Born with a rare genetic condition called Epidermolysis Bullosa, Dunia's life has never been easy. EB, also known as 'butterfly skin', causes the skin to be extremely fragile.
According to medical evidence gathered by Debra, a charity raising funds and awareness to help “butterfly children”, the condition manifests itself in the form of blisters, ulcers and sores on the skin. Infections caused by alterations to the skin can pass through the blood to the heart or other organs.
Since she suffers from respiratory issues and various other problems, Dunia needs daily medical attention and constant treatment in order to ensure that she lives a normal life.
Another complication brought about by this illness is that the skin can start to grow over the fingers, restricting movement and stunting muscle and bone growth. This means that sufferers could lose their hands.

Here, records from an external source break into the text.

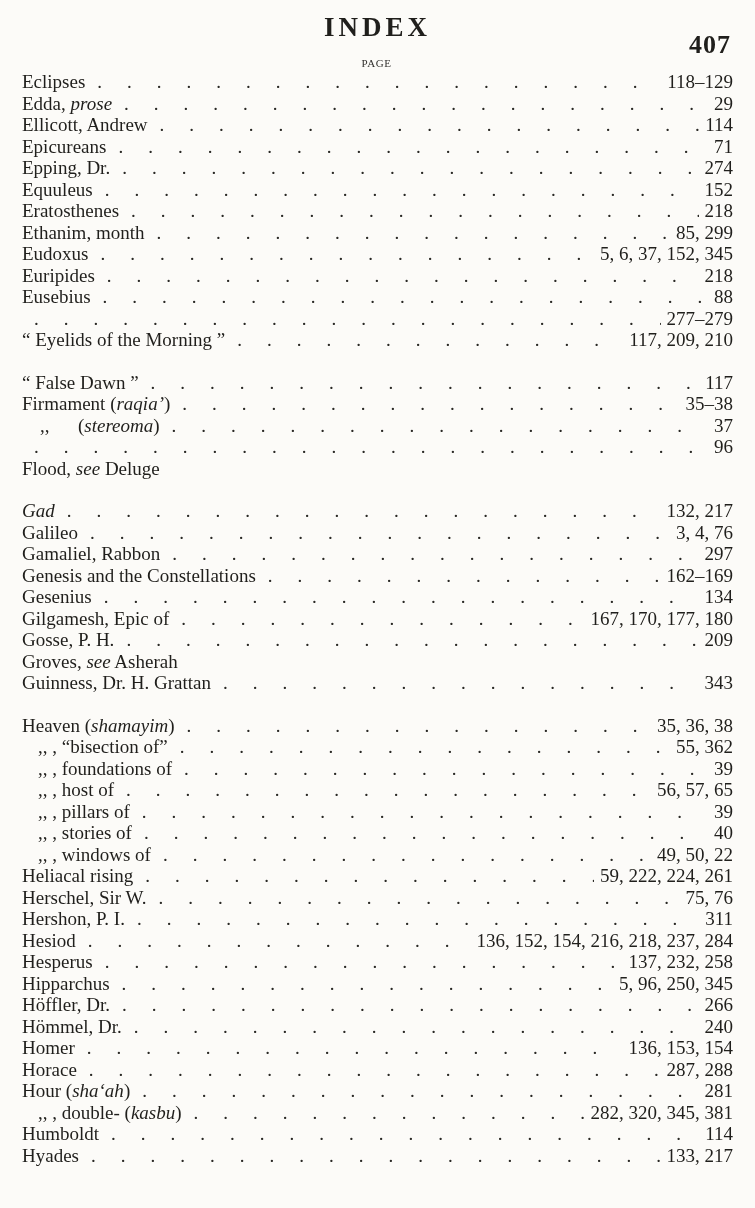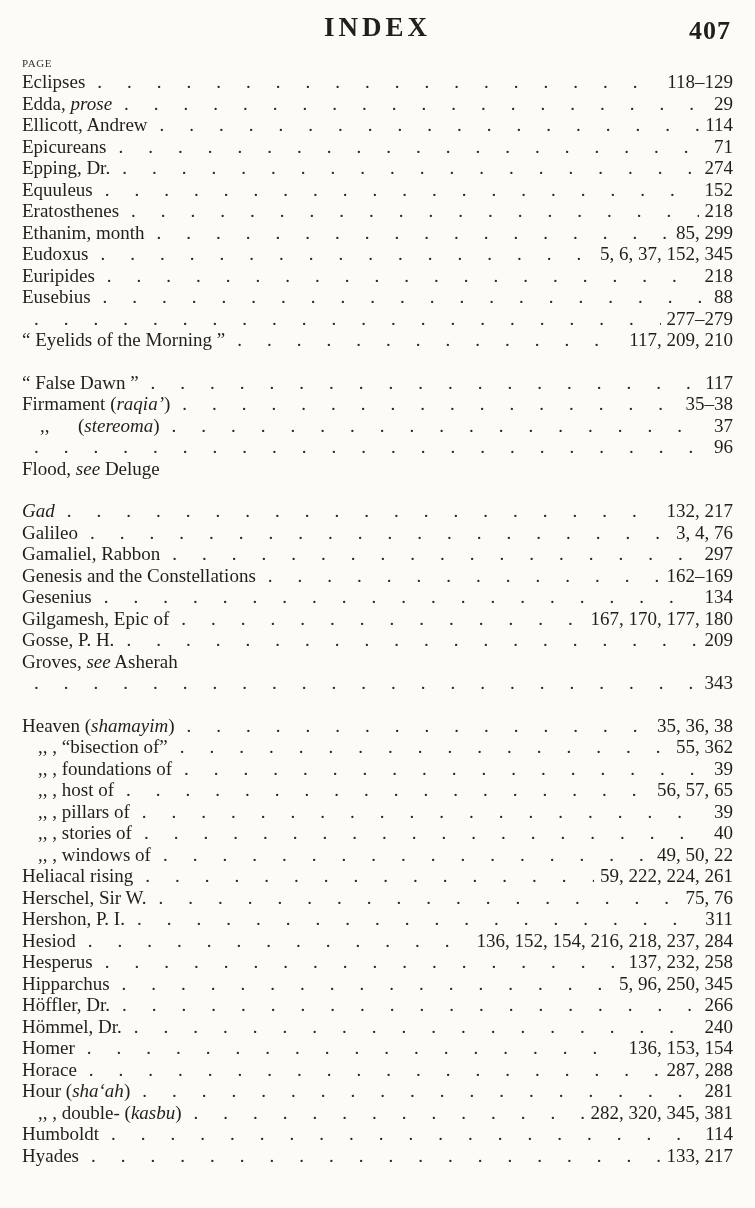--- a/index.html
+++ b/index.html
@@ -18,28 +18,28 @@
   .title {
     margin: 0;
     display: inline-block;
     font-size: 27px;
     font-weight: bold;
     letter-spacing: 4px;
   }
   .page-number {
     position: absolute;
     right: 2px;
-    top: 4px;
+    top: 18px;
     font-size: 26px;
     font-weight: bold;
     letter-spacing: 1px;
   }
 
   .col-header {
-    text-align: left;
+    text-align: center;
     font-size: 11px;
     letter-spacing: 0.6px;
     color: #33322f;
     margin-top: 9px;
     margin-bottom: 2px;
     padding-right: 2px;
   }
 
   .entries { margin-top: 1px; }
   .group { margin-bottom: 21px; }
@@ -204,20 +204,21 @@
         </div>
         <div class="row">
           <span class="term"><span>Gosse, P. H.</span></span>
           <span class="leader">........................................</span>
           <span class="pages">209</span>
         </div>
         <div class="row">
           <span class="term"><span>Groves, </span><i>see</i><span> Asherah</span></span>
         </div>
         <div class="row">
+          <span class="term"><span>Guinness, Dr. H. Grattan</span></span>
           <span class="leader">........................................</span>
           <span class="pages">343</span>
         </div>
       </div>
       <div class="group">
         <div class="row">
           <span class="term"><span>Heaven (</span><i>shamayim</i><span>)</span></span>
           <span class="leader">........................................</span>
           <span class="pages">35, 36, 38</span>
         </div>

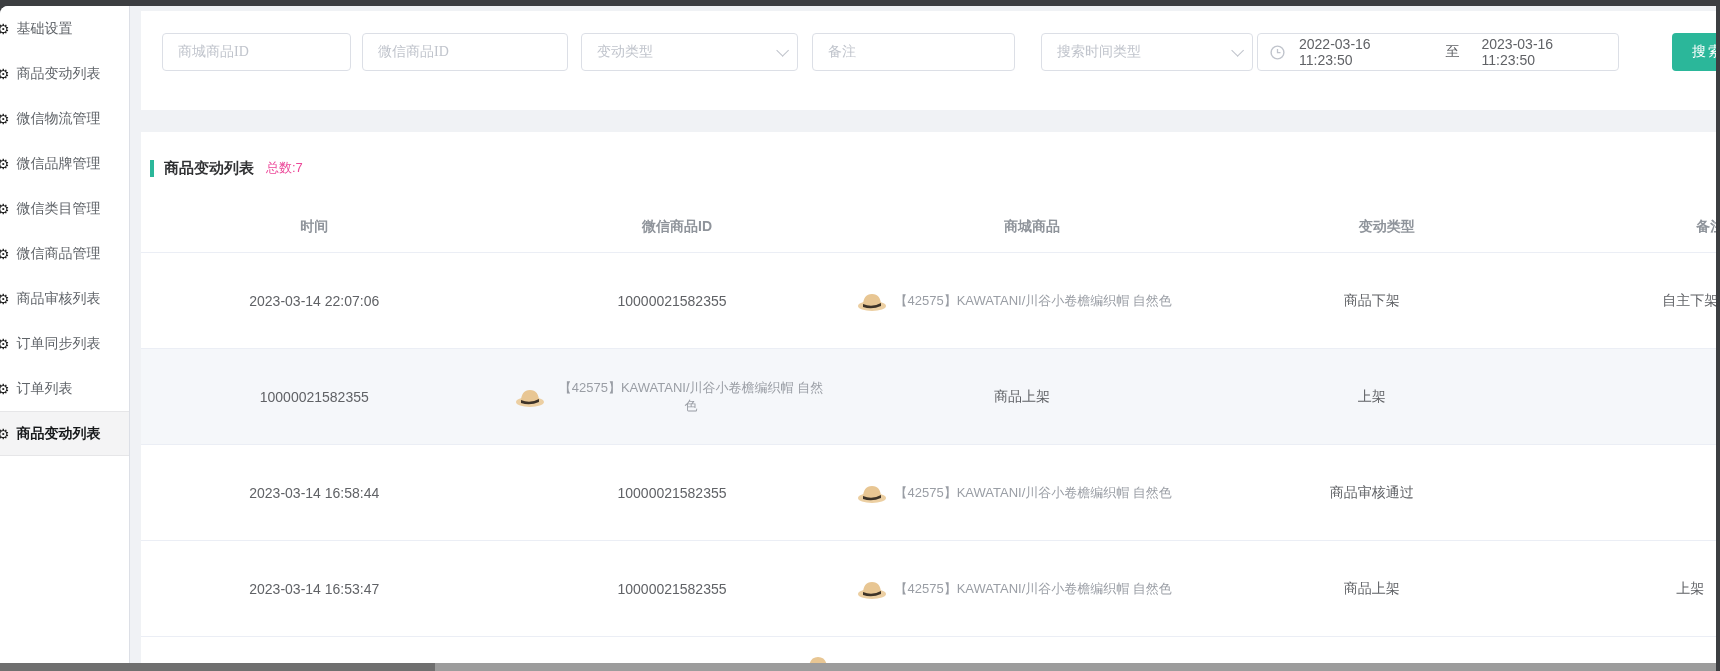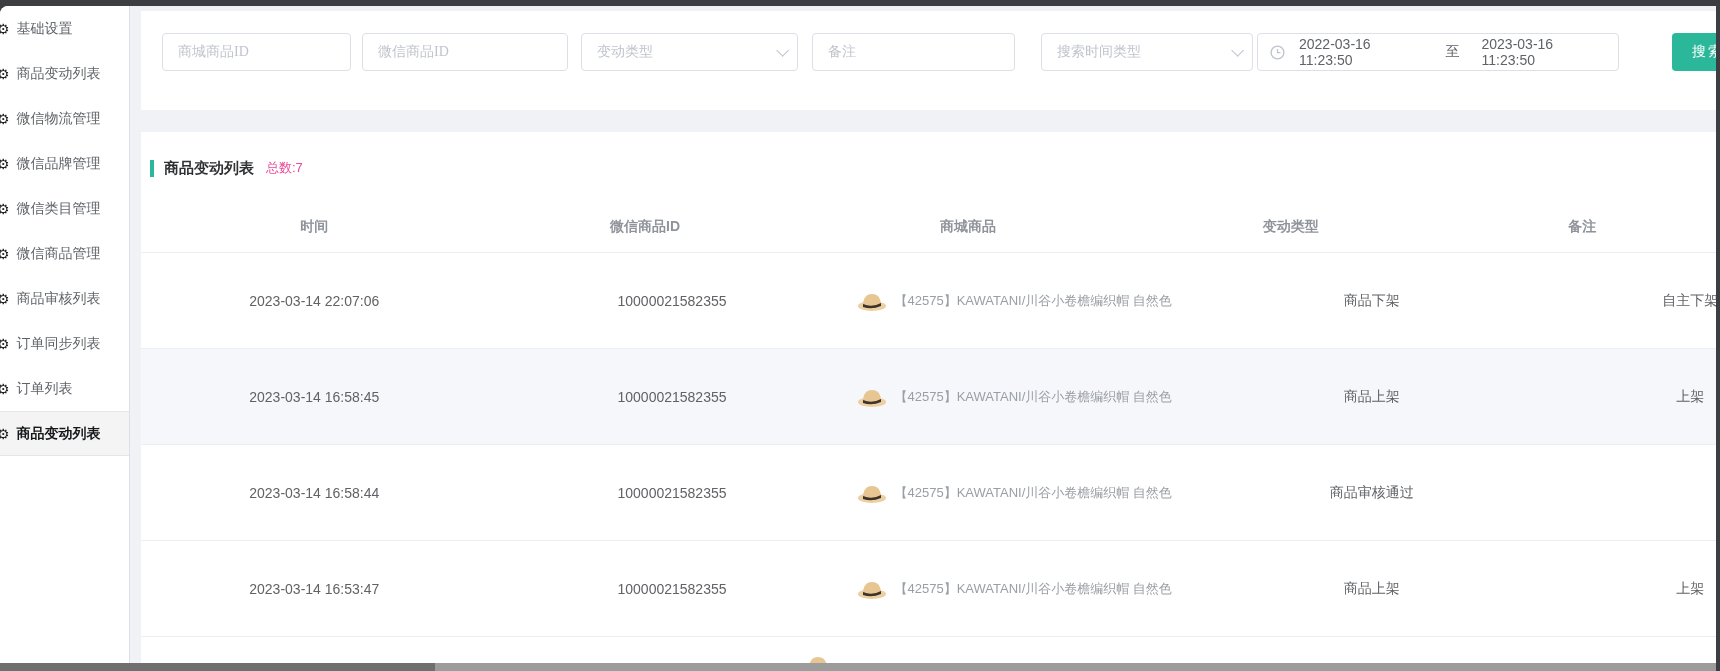--- a/index.html
+++ b/index.html
@@ -43,21 +43,21 @@
   .list-panel { position:absolute; left:11px; right:0; top:126px; bottom:0;
                 background:#fff; overflow:hidden; }
   .list-head { display:flex; align-items:center; margin:26px 0 0 9px; height:20px; }
   .accent-bar { width:4px; height:17px; margin-right:10px; }
   .list-title { font-size:15px; font-weight:bold; color:#303133; margin-right:12px; }
   .list-total { font-size:13px; color:#ec4899; }
 
   .tbl { margin-top:24px; }
   .trow { display:grid; grid-template-columns:22% 20% 21% 20% 17%; align-items:center; }
   .thead-row { height:51px; color:#8f949b; font-weight:bold; font-size:14px;
-               border-bottom:1px solid #ebeef5; }
+               border-bottom:1px solid #ebeef5;gap:32px; }
   .cell { text-align:center; }
   .data-row { height:96px; font-size:14px; color:#606266; border-bottom:1px solid #ebeef5;gap:27px; }
   .data-row.hover { background:#f5f7fa; }
   .prod-cell { display:flex; align-items:center; gap:8px; }
   .prod-title { font-size:13px; color:#9a9ea5; }
   .partial-row { height:34px; overflow:hidden; display:grid;
                  grid-template-columns:22% 20% 21% 20% 17%; }
   .partial-row .prod-cell { padding-top:16px; gap:8px; }
 
   
@@ -177,21 +177,20 @@
             <svg width="30" height="21" viewBox="0 0 30 21">
                 <use href="#hat"></use>
               </svg>
             <span class="prod-title">【42575】KAWATANI/川谷小卷檐编织帽 自然色</span>
           </div>
           <div class="cell">商品下架</div>
           <div class="cell">自主下架</div>
         </div>
 
         <div class="trow data-row hover">
-          <div class="cell">2023-03-14 16:58:45</div>
           <div class="cell">10000021582355</div>
           <div class="cell prod-cell">
             <svg width="30" height="21" viewBox="0 0 30 21">
                 <use href="#hat"></use>
               </svg>
             <span class="prod-title">【42575】KAWATANI/川谷小卷檐编织帽 自然色</span>
           </div>
           <div class="cell">商品上架</div>
           <div class="cell">上架</div>
         </div>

In order to avoid irreversible damage, Dunia's father Carlos has been searching for a hospital that is willing to operate on her since 2011. “My daughter could lose her hands forever,” he explains.
The surgical procedure has been passed up by most medical centres. “First, the children's hospital put us on a waiting list, but once they had decided to operate on her, they quickly changed their mind. The hospital did not want to be in charge of such a complex case.”
From there, the family from Alhaurín de la Torre began a tour of Spain in search of a solution that is yet to be found.
After Seville's Virgen del Rocío hospital rejected their case, Carlos and Dunia travelled to Vall d'Hebron in Barcelona, who promised to treat the child. “In May 2017 we gave them the tests they asked for and they told us that they would seek advice in order to evaluate the situation.” Time passed and nobody called. When the hospital finally did make contact, they told the family that they did not have the right team of doctors at their disposal to take on Dunia's case.
Upon the recommendation of other patients with the same condition, Carlos decided to try his luck at La Fe hospital in Valencia. After a long period of consideration, they finally decided to set a date for the operation. There was just one problem. “They wanted to operate on her in the middle of summer, which would be unfeasible since the high temperatures can make treatments last for months and cause serious infections. This might just worsen Dunia's situation,” he said.
Carlos, who is used to fighting for his daughter's rights, begged that the hospital consider a different solution.
“They told me I was ungrateful, even after the doctor herself had said that the initial plan would have had severe side effects.”
The case remains on hold at La Fe in Valencia, with small hope for a possible new date for the operation. Carlos is conscious of time running out. “It's been a long while since Dunia has been able to move her hands very much at all.”
Dunia, who is already 15 years old, is aware of the seriousness of the situation. She can't brush her hair or pick up a piece of cutlery. “There are days when she can't even hold a pen at school,” said her father.
After so many years of fighting alone, Carlos no longer asks for help. “All I want is respect. Respect from the public health services for my daughter and others who suffer from this condition.”
There's still time, but the clock is ticking. With every day that passes, the prospect of Dunia keeping her hands becomes increasingly improbable.